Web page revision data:
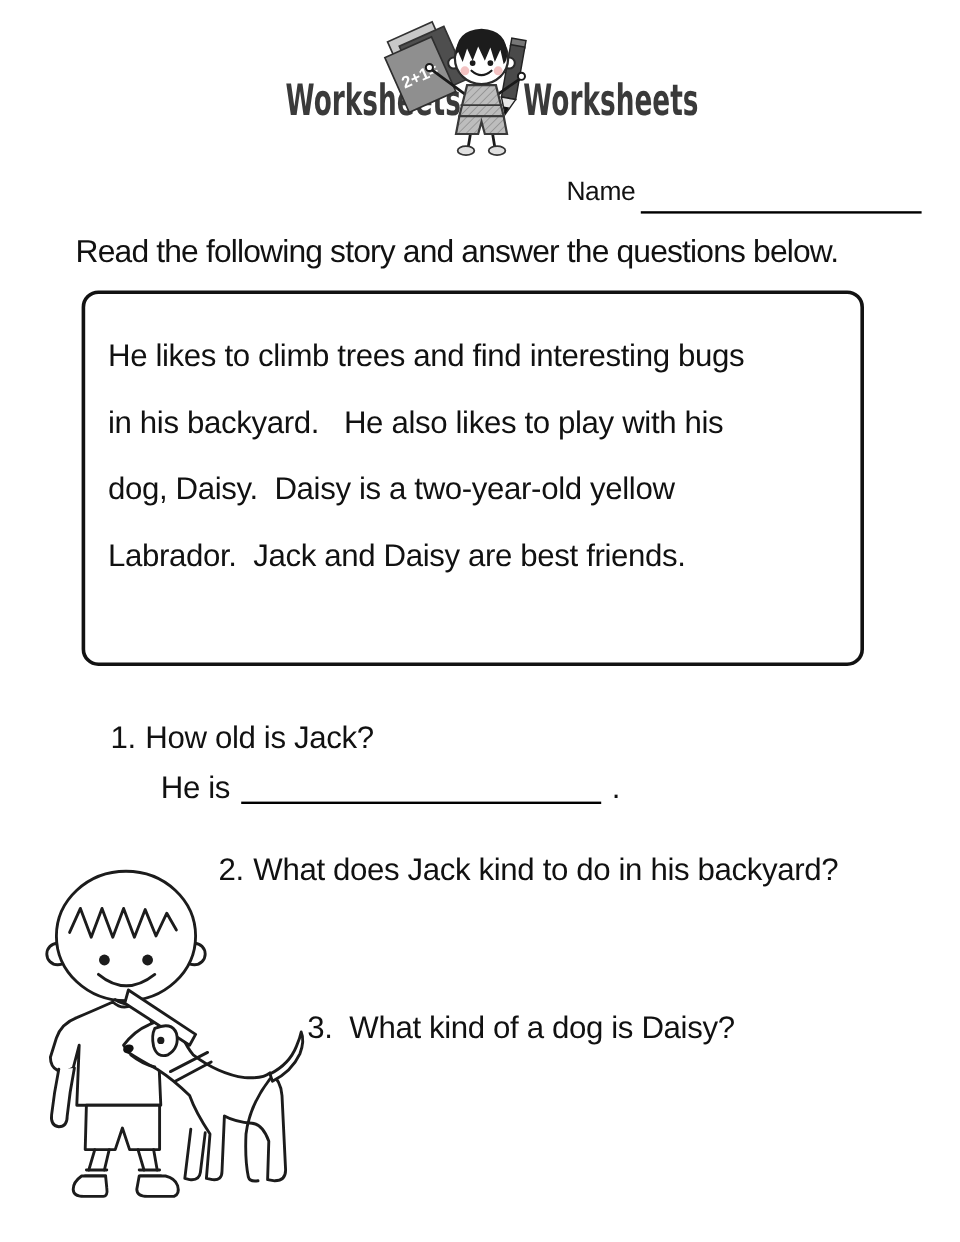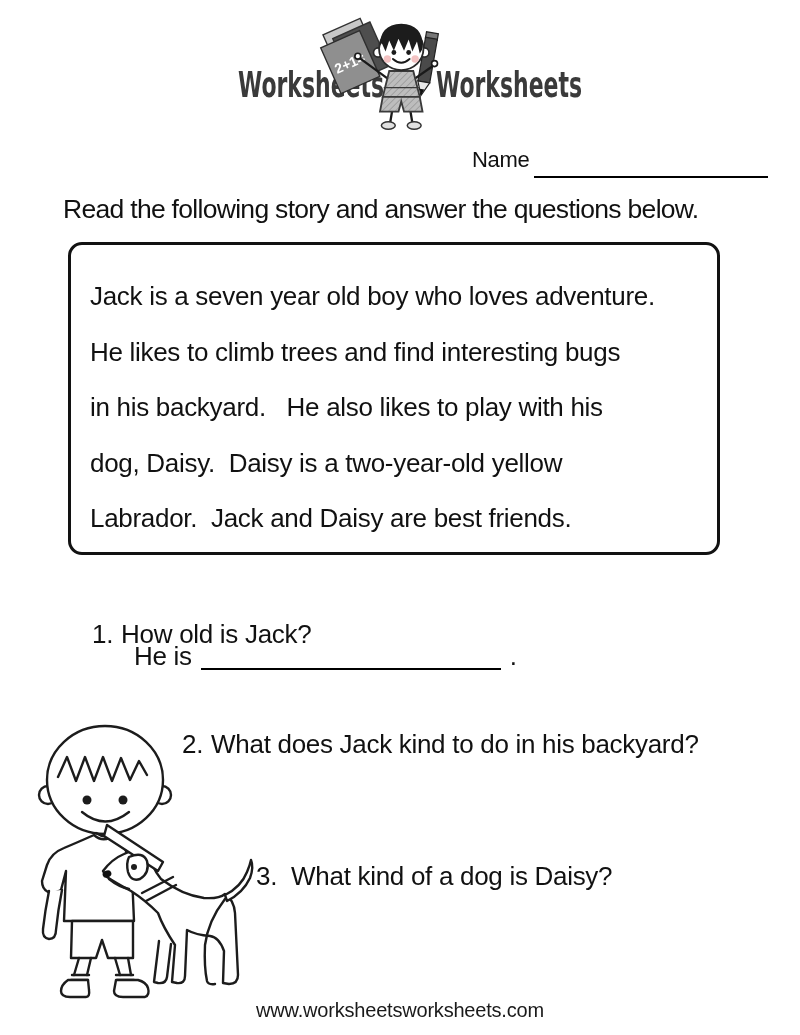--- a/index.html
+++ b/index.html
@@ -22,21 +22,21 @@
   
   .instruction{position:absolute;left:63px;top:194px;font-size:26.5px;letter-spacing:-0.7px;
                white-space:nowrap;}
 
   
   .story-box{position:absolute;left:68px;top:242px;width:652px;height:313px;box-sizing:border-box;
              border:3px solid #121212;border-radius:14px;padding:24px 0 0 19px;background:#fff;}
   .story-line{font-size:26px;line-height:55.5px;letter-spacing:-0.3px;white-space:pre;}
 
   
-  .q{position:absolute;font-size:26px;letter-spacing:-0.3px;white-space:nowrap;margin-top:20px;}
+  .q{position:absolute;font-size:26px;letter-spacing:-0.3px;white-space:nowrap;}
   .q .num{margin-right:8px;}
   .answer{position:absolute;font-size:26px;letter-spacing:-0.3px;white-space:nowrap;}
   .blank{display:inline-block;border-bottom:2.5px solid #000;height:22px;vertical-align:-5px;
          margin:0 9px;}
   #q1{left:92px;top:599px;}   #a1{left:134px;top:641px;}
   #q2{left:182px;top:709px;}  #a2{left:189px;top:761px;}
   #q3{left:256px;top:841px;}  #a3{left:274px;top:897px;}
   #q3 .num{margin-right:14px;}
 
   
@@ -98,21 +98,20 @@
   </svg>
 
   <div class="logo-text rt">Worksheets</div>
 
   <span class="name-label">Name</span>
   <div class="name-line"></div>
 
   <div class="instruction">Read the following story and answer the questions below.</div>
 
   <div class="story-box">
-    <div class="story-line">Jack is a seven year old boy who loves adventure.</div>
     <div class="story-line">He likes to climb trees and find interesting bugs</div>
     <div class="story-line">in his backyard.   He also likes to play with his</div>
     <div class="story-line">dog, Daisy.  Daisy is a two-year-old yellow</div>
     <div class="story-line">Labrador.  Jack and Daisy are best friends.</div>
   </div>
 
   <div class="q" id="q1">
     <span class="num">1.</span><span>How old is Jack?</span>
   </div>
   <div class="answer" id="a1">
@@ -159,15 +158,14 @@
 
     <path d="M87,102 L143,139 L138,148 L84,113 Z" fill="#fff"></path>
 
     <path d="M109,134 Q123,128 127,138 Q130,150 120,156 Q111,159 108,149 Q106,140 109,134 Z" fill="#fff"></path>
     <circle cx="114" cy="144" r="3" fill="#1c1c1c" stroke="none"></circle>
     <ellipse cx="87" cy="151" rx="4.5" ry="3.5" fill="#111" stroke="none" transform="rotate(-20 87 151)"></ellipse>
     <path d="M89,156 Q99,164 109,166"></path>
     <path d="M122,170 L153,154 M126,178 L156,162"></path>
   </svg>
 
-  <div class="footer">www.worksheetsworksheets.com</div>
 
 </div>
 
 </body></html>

• Work instructions
Text only, pictures out: give every record again as written.

• Solution to the exercise
--- a/index.html
+++ b/index.html
@@ -22,21 +22,21 @@
   
   .instruction{position:absolute;left:63px;top:194px;font-size:26.5px;letter-spacing:-0.7px;
                white-space:nowrap;}
 
   
   .story-box{position:absolute;left:68px;top:242px;width:652px;height:313px;box-sizing:border-box;
              border:3px solid #121212;border-radius:14px;padding:24px 0 0 19px;background:#fff;}
   .story-line{font-size:26px;line-height:55.5px;letter-spacing:-0.3px;white-space:pre;}
 
   
-  .q{position:absolute;font-size:26px;letter-spacing:-0.3px;white-space:nowrap;margin-top:20px;}
+  .q{position:absolute;font-size:26px;letter-spacing:-0.3px;white-space:nowrap;}
   .q .num{margin-right:8px;}
   .answer{position:absolute;font-size:26px;letter-spacing:-0.3px;white-space:nowrap;}
   .blank{display:inline-block;border-bottom:2.5px solid #000;height:22px;vertical-align:-5px;
          margin:0 9px;}
   #q1{left:92px;top:599px;}   #a1{left:134px;top:641px;}
   #q2{left:182px;top:709px;}  #a2{left:189px;top:761px;}
   #q3{left:256px;top:841px;}  #a3{left:274px;top:897px;}
   #q3 .num{margin-right:14px;}
 
   
@@ -98,21 +98,20 @@
   </svg>
 
   <div class="logo-text rt">Worksheets</div>
 
   <span class="name-label">Name</span>
   <div class="name-line"></div>
 
   <div class="instruction">Read the following story and answer the questions below.</div>
 
   <div class="story-box">
-    <div class="story-line">Jack is a seven year old boy who loves adventure.</div>
     <div class="story-line">He likes to climb trees and find interesting bugs</div>
     <div class="story-line">in his backyard.   He also likes to play with his</div>
     <div class="story-line">dog, Daisy.  Daisy is a two-year-old yellow</div>
     <div class="story-line">Labrador.  Jack and Daisy are best friends.</div>
   </div>
 
   <div class="q" id="q1">
     <span class="num">1.</span><span>How old is Jack?</span>
   </div>
   <div class="answer" id="a1">
@@ -159,15 +158,14 @@
 
     <path d="M87,102 L143,139 L138,148 L84,113 Z" fill="#fff"></path>
 
     <path d="M109,134 Q123,128 127,138 Q130,150 120,156 Q111,159 108,149 Q106,140 109,134 Z" fill="#fff"></path>
     <circle cx="114" cy="144" r="3" fill="#1c1c1c" stroke="none"></circle>
     <ellipse cx="87" cy="151" rx="4.5" ry="3.5" fill="#111" stroke="none" transform="rotate(-20 87 151)"></ellipse>
     <path d="M89,156 Q99,164 109,166"></path>
     <path d="M122,170 L153,154 M126,178 L156,162"></path>
   </svg>
 
-  <div class="footer">www.worksheetsworksheets.com</div>
 
 </div>
 
 </body></html>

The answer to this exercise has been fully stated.